Sugar prices also garnered support after China on Friday raised its 2019/20 sugar import estimate. According to the China Agricultural Supply and Demand Estimates (CASDE), China will import 3.5 MMT of sugar in 2019/20, up 15% from a prior estimate of 3.04 MMT.
Meanwhile, Sugar production and ethanol exports increased sharply in Brazil in September as mills enter the final weeks of the current season, industry group Unica said on Friday.
Brazil's center-south sugar output reached 2.86 million tonnes in the second half of September, 59% more than in the same period a year earlier, as mills sharply favor the sweetener in their production strategies at the expense of ethanol.
Not to forget, the market is eyeing speculators' actions closely. The large long position held by funds could lead to downward corrections, dealers said.
"The path of least resistance remains to higher prices for now. We would caution though that the reversal from those highs is potentially nasty," Commonwealth Bank of Australia analyst Tobin Gorey said, adding that funds may soon reach their risk capacity limit and stop buying.
Meanwhile in India, sugar prices slipped Rs. 10 per quintal further in Eastern and Southern sugar markets in absence of demand and selling pressure, on Saturday. However, stability was noted in other markets where traders and millers were expecting better demand from next week.
Sugar prices came down to rock bottom; inching lower on a daily basis for the last one and half months. Mills’ rates have slipped below Minimum Selling Price (MSP) in many states including Maharashtra, Bihar, Karnataka and other states. UP based Mills’ selling rates also came down to MSP of Rs. 3100 per quintal. The government had fixed MSP to save the industry from mutual competition.

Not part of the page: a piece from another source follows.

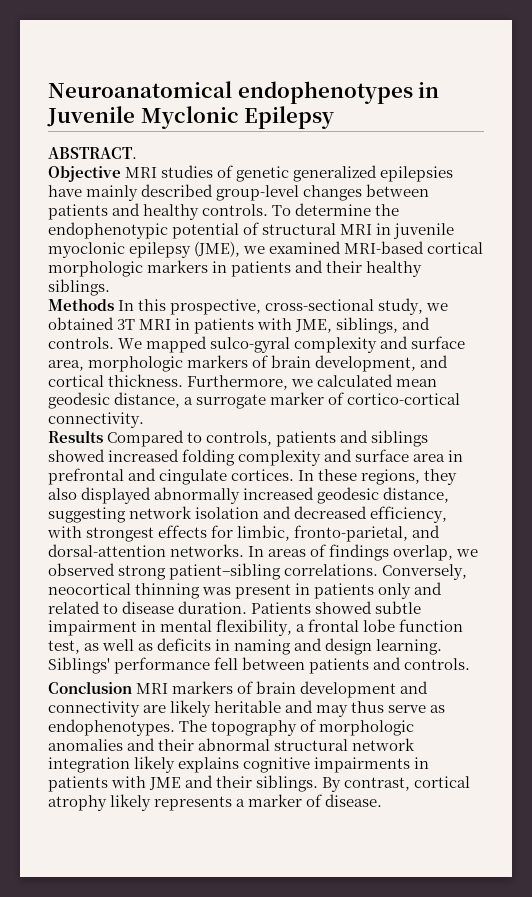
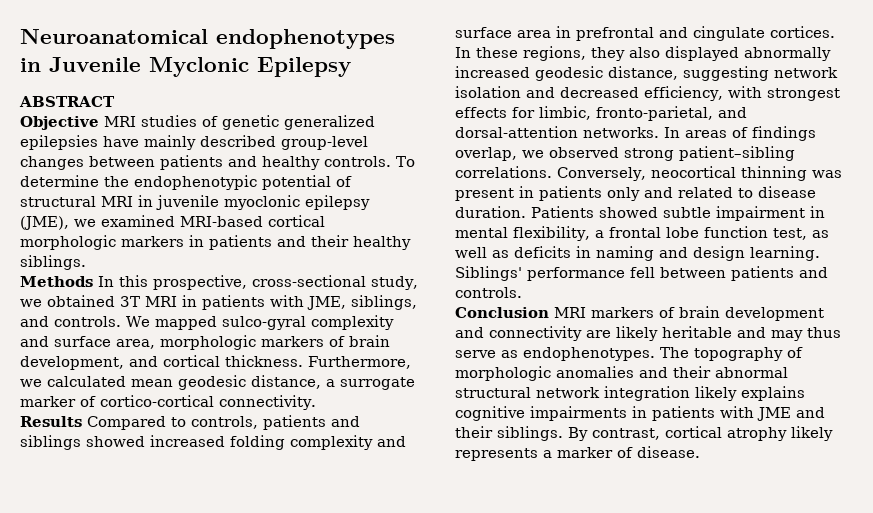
- ABSTRACT.
+ ABSTRACT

Another update from Indian sugar sector--Uttar Pradesh sugar mills, according to the state Govt., are allowed to operate from 25th October, while the SAP may be looked into later. Cane growers of Uttar Pradesh, the largest sugar producer of the country, have demanded for the State Advised Price (SAP) to be upped from Rs 325 to Rs 450 per Quintal. However, any decision of SAP is most unlikely before mid-November. The new sugar season kick started this month.
Support and Resistance for Sugar #11 lies at 14.07 cents and 14.35 cents per lb, respectively.